Sebelumnya, Direktur Jenderal Pencegahan dan Pengendalian Penyakit Kementerian Kesehatan Achmad Yurianto, yang mulai hari ini menjabat sebagai Staf Ahli Menteri Kesehatan mengatakan, Indonesia membatalkan pembelian 100 juta vaksin COVID-19 buatan perusahaan farmasi asal Inggris, AstraZeneca.
Hal itu lantaran AstraZeneca tak bersedia bertanggung jawab bila terjadi kegagalan produksi vaksin corona pada pertengahan 2021. Sementara, Indonesia diminta sudah harus membayar down payment (DP) senilai US$250 juta atau setara Rp3,67 triliun.
"Di dalam kontrak kesepakatan (dengan AstraZeneca) mengatakan ini kan belum ada produksinya, jadi uang muka (yang dibayarkan) akan digunakan untuk membangun produksi di Thailand. Di klausul lainnya bila terjadi kegagalan dalam produksi (vaksin COVID-19) maka mereka tidak boleh disalahkan. Ya, kami tidak jadi pesan," kata Yurianto kepada IDN Times saat dihubungi, Kamis (22/10/2020).
Yurianto membenarkan Menteri Luar Negeri Retno Marsudi didampingi Menteri Badan Usaha Milik Negara (BUMN) Erick Thohir ikut bernegosiasi mengenai produksi vaksin COVID-19. Tetapi, AstraZeneca, kata dia, tetap pada keputusan kontrak tersebut.
Ia menjelaskan keputusan itu sudah tegas diambil pemerintah dengan tidak membayar DP yang jatuh tempo pada Selasa, 20 Oktober 2020 lalu.
Sementara, menurut sumber IDN Times, Menteri Kesehatan Terawan Agus Putranto mengaku kaget dengan kabar pembatalan pembelian vaksin AstraZeneca. Agus mengaku tidak tahu dirjennya, Achmad Yurianto, memberikan pernyataan tersebut.
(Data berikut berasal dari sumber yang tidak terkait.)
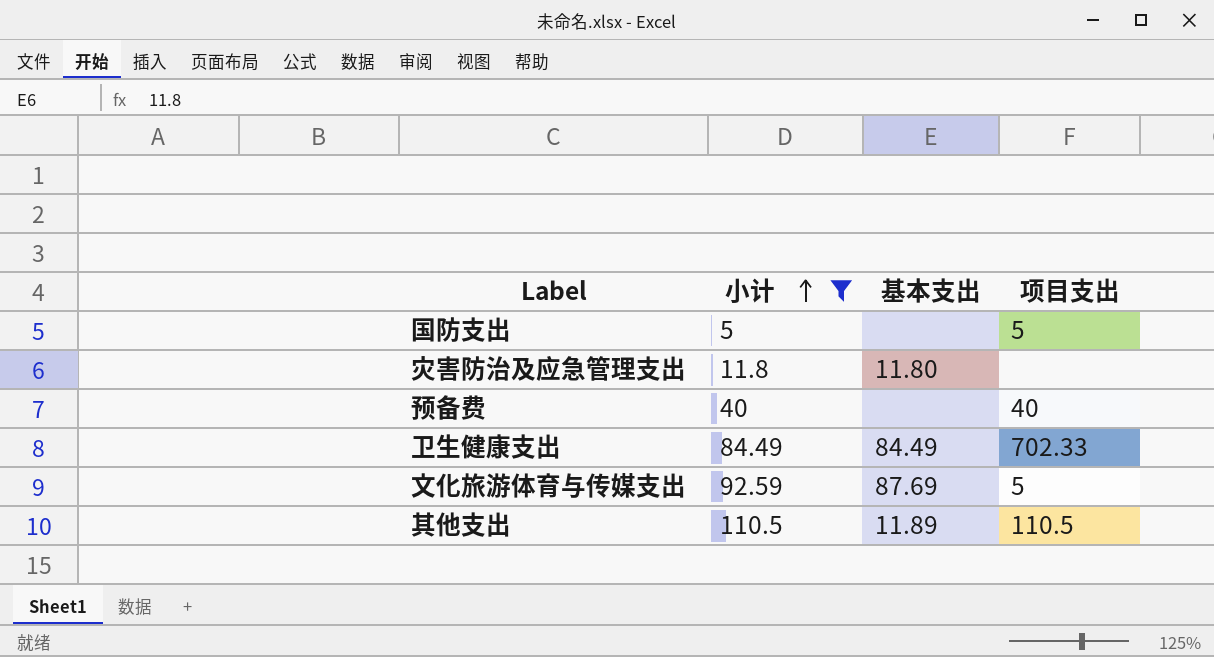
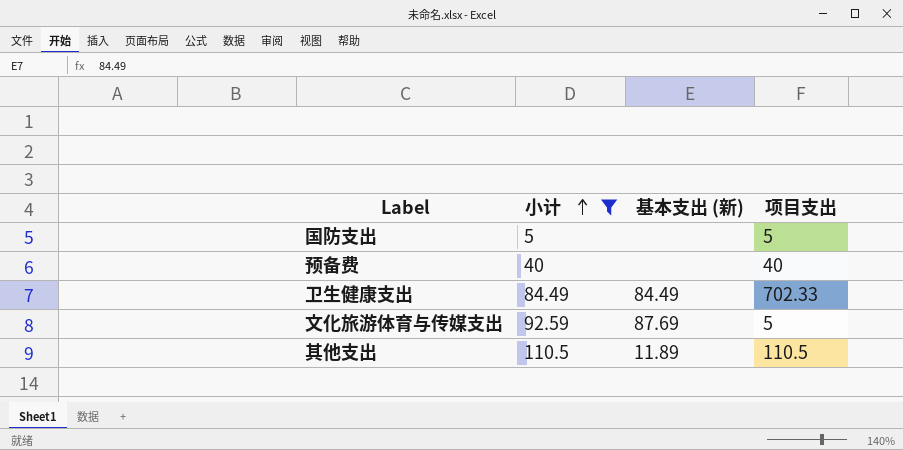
column name: 基本支出 -> 基本支出 (新)
row 灾害防治及应急管理支出: 11.8 | 11.80 | none -> none

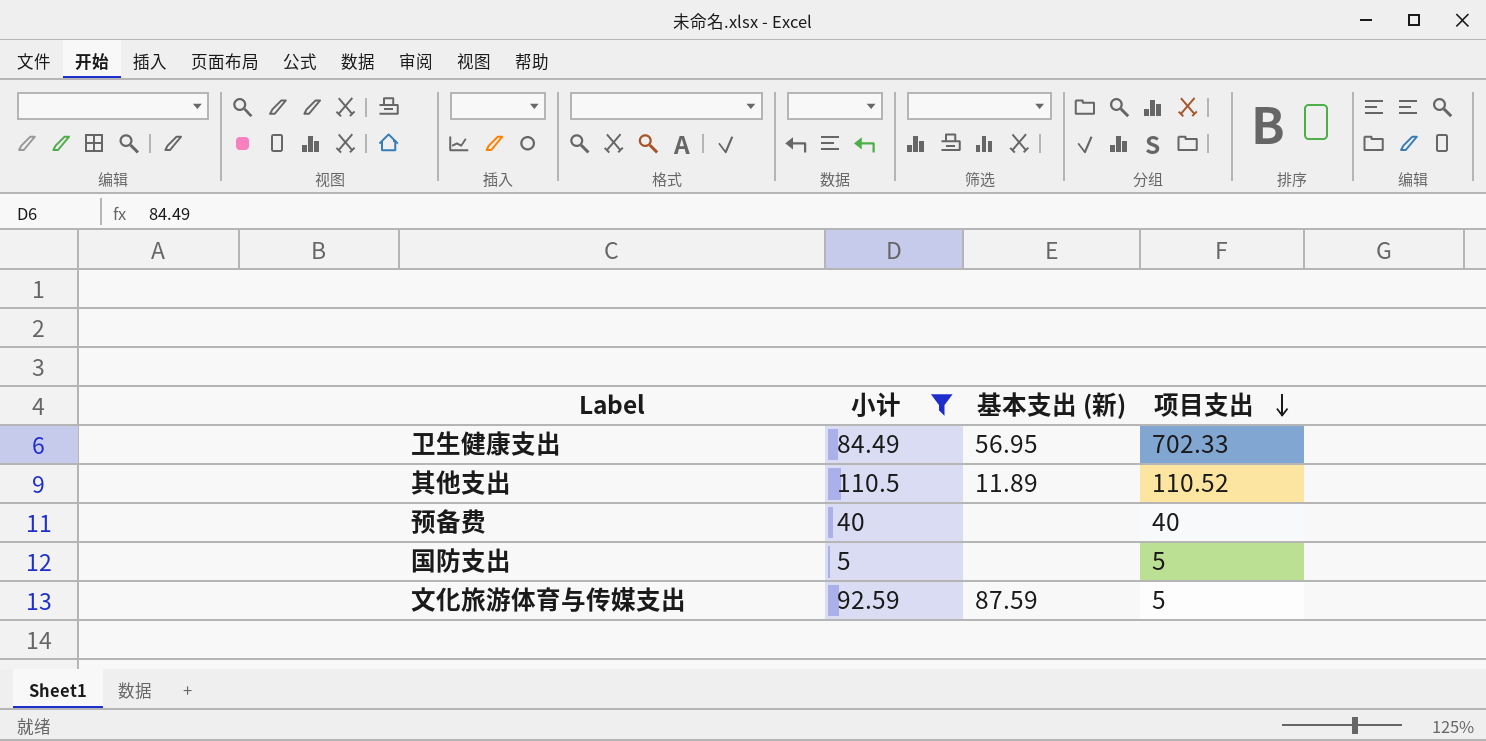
row order: 小计 ascending -> 项目支出 descending
卫生健康支出 | 基本支出 (新): 84.49 -> 56.95
其他支出 | 项目支出: 110.5 -> 110.52
文化旅游体育与传媒支出 | 基本支出 (新): 87.69 -> 87.59

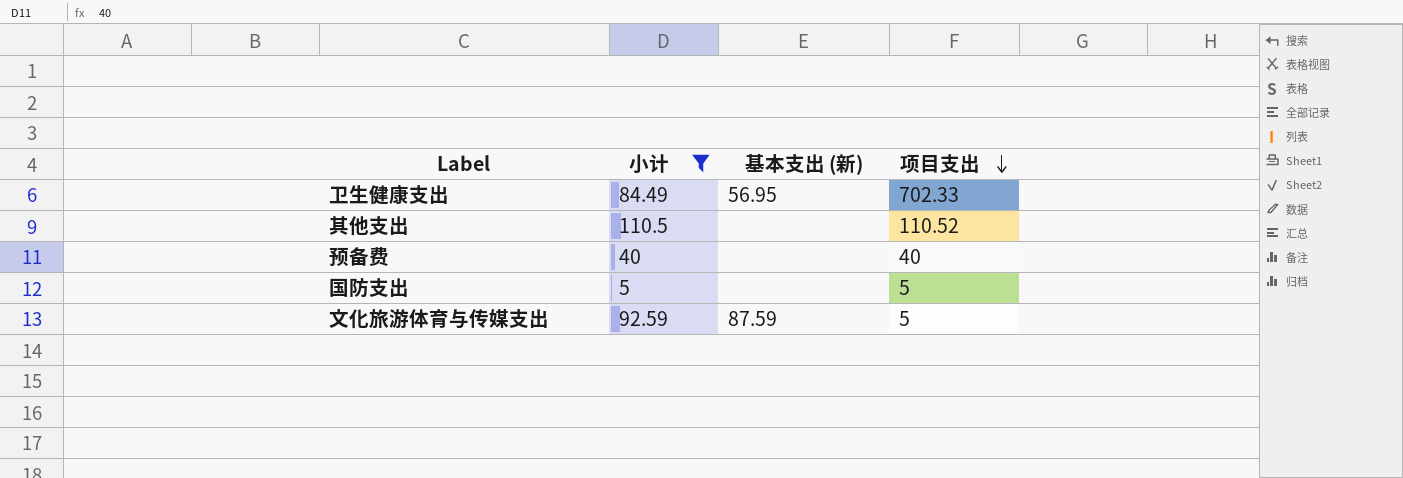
其他支出 | 基本支出 (新): 11.89 -> none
Pada Kamis sore, 22 Oktober 2020, memang ada rapat membahas vaksin. Untuk vaksin AstraZeneca ini deadline pembayaran uang muka akhir Oktober, namun pemerintah berusaha menawar pada November, dan belum ada keputusan apapun.
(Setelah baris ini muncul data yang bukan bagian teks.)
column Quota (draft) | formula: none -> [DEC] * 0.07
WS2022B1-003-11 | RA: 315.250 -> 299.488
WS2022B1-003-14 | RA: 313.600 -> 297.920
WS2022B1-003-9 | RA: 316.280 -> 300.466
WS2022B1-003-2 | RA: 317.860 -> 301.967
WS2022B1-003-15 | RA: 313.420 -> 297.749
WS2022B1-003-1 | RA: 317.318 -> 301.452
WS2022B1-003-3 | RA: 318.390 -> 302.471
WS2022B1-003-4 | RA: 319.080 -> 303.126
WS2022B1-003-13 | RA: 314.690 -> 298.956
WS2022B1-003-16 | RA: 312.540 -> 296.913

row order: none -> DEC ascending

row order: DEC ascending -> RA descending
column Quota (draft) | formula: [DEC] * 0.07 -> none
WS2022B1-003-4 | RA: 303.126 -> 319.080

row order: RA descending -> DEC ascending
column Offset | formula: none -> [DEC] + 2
Dalam kesempatan tersebut hadir Menko Perekonomian Airlangga Hartarto, Koordinator Bidang Kemaritiman dan Investasi Luhut Binsar Pandjaitan, Menteri Keuangan Sri Mulyani, Menteri Kesehatan Terawan Agus Putranto, Menteri Badan Usaha Milik Negara (BUMN) Erick Thohir, Komisi Pemberantasan Korupsi (KPK), Badan Nasional Penanggulangan Bencana (BNPB), Lembaga Kebijakan Pengadaan Barang/Jasa Pemerintah (LKPP).